- What is expected: Print the listing below again, exactly. Skip the pictures.

- Material supplied:
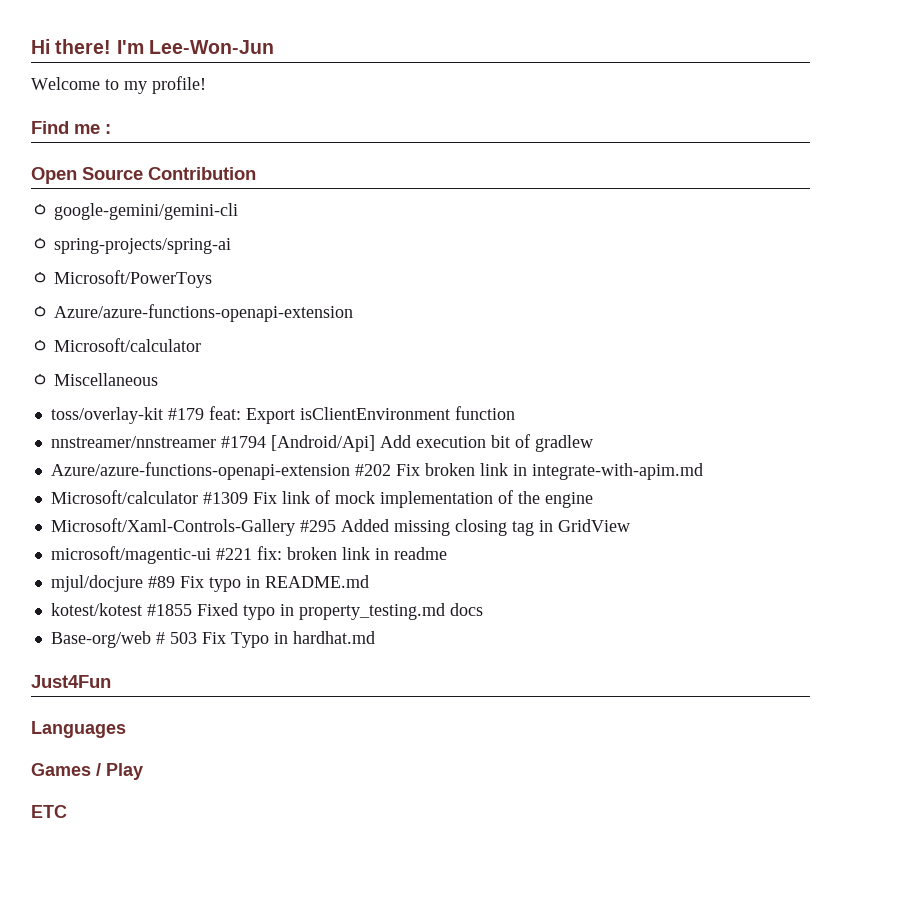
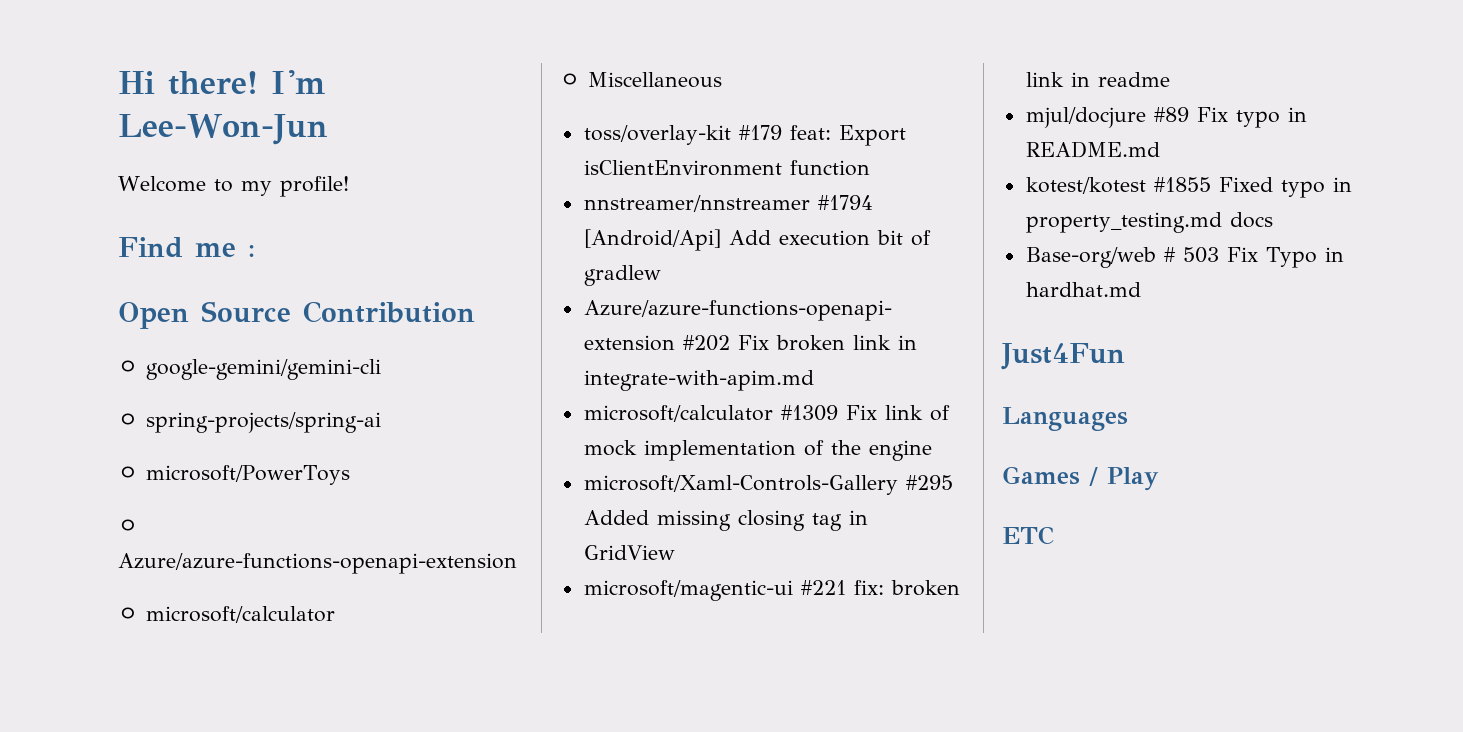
- ㅇ Microsoft/PowerToys
+ ㅇ microsoft/PowerToys
- ㅇ Microsoft/calculator
+ ㅇ microsoft/calculator
- Microsoft/calculator #1309 Fix link of mock implementation of the engine
+ microsoft/calculator #1309 Fix link of mock implementation of the engine
- Microsoft/Xaml-Controls-Gallery #295 Added missing closing tag in GridView
+ microsoft/Xaml-Controls-Gallery #295 Added missing closing tag in GridView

- Written answer:
- ㅇ Microsoft/PowerToys
+ ㅇ microsoft/PowerToys
- ㅇ Microsoft/calculator
+ ㅇ microsoft/calculator
- Microsoft/calculator #1309 Fix link of mock implementation of the engine
+ microsoft/calculator #1309 Fix link of mock implementation of the engine
- Microsoft/Xaml-Controls-Gallery #295 Added missing closing tag in GridView
+ microsoft/Xaml-Controls-Gallery #295 Added missing closing tag in GridView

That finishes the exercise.